━━━ DATA RECORDS
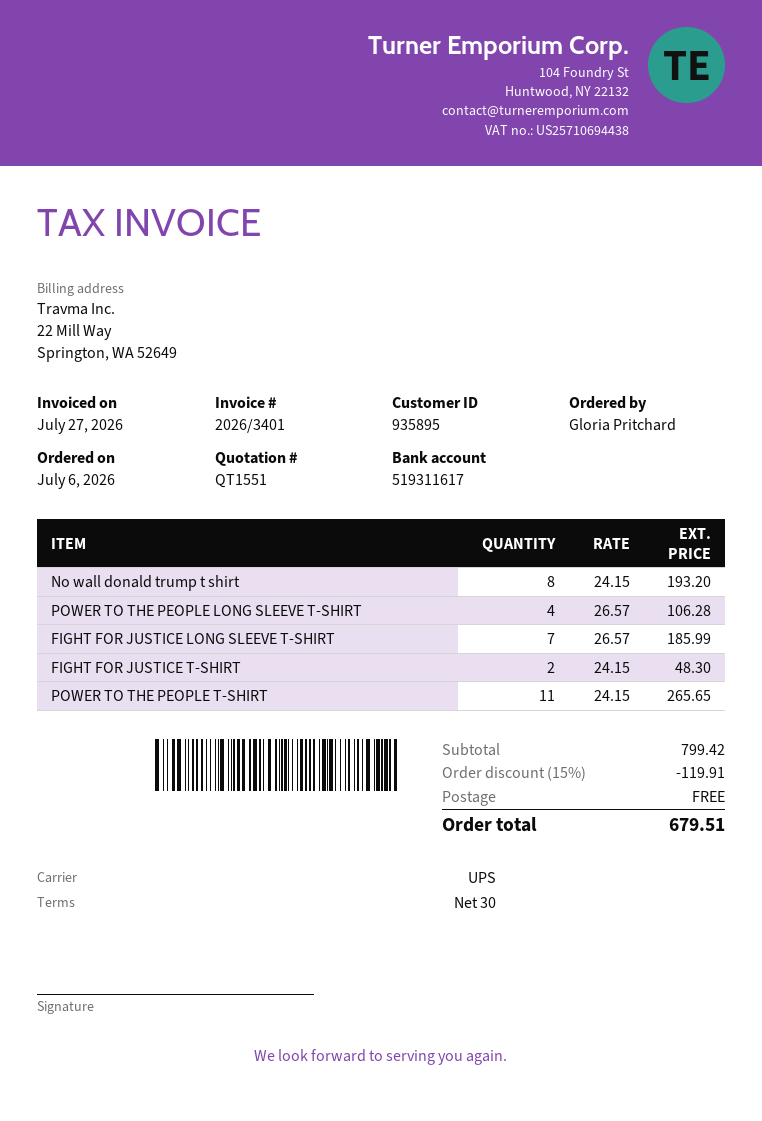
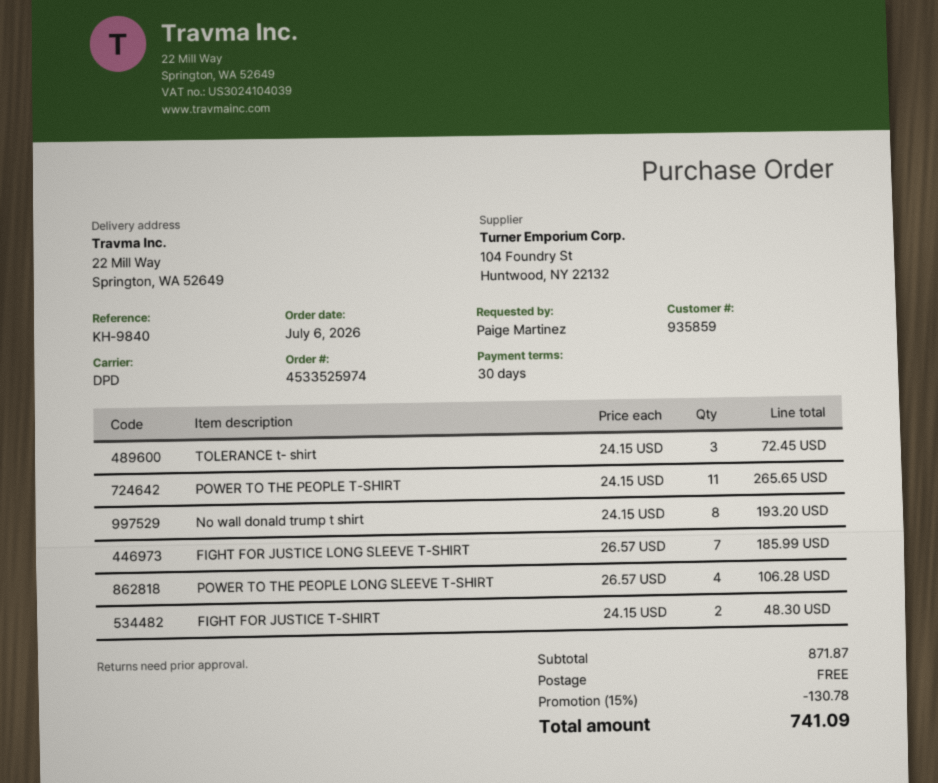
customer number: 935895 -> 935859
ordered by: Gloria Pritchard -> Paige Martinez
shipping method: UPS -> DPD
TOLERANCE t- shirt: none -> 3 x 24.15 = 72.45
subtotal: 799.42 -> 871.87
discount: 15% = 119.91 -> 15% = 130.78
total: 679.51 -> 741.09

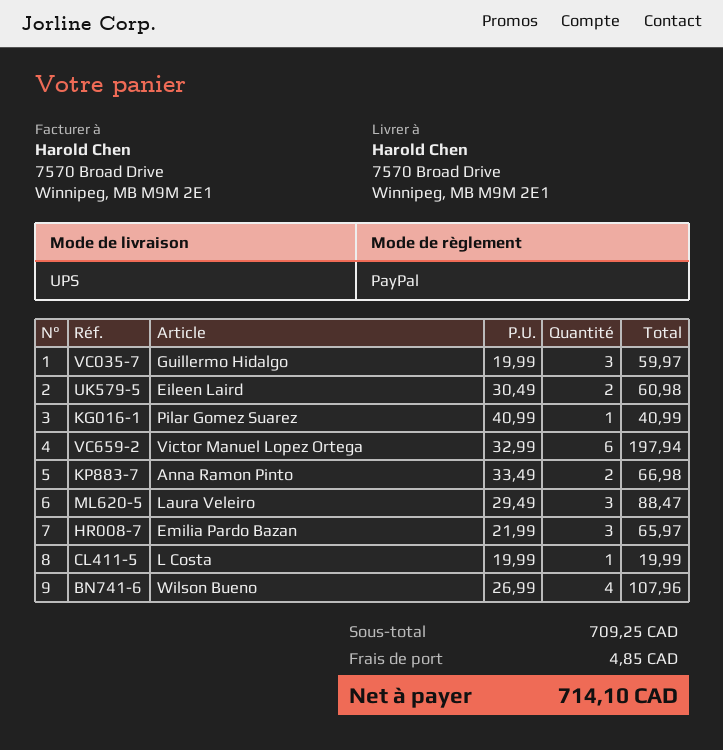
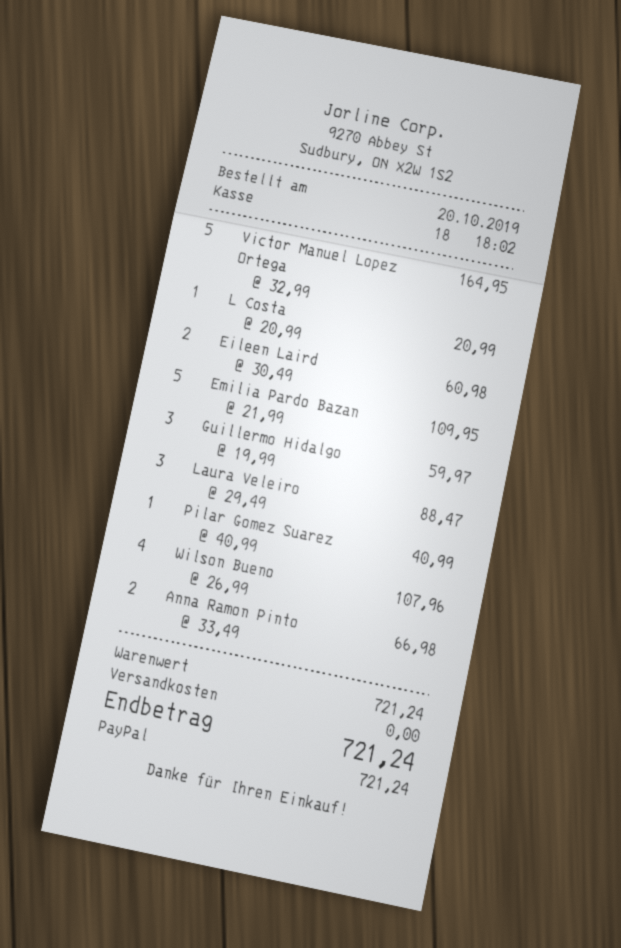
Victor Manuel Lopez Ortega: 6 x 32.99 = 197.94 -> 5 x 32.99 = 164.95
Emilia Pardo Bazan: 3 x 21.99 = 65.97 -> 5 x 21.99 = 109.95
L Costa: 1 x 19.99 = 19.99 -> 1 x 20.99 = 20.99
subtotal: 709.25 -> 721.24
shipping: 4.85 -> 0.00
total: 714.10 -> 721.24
━━━━━━
### TASK BRIEF
Among the lines of the records above, count those containing the word "subtotal", then give the number by itself.

### SOLVED EXERCISE
2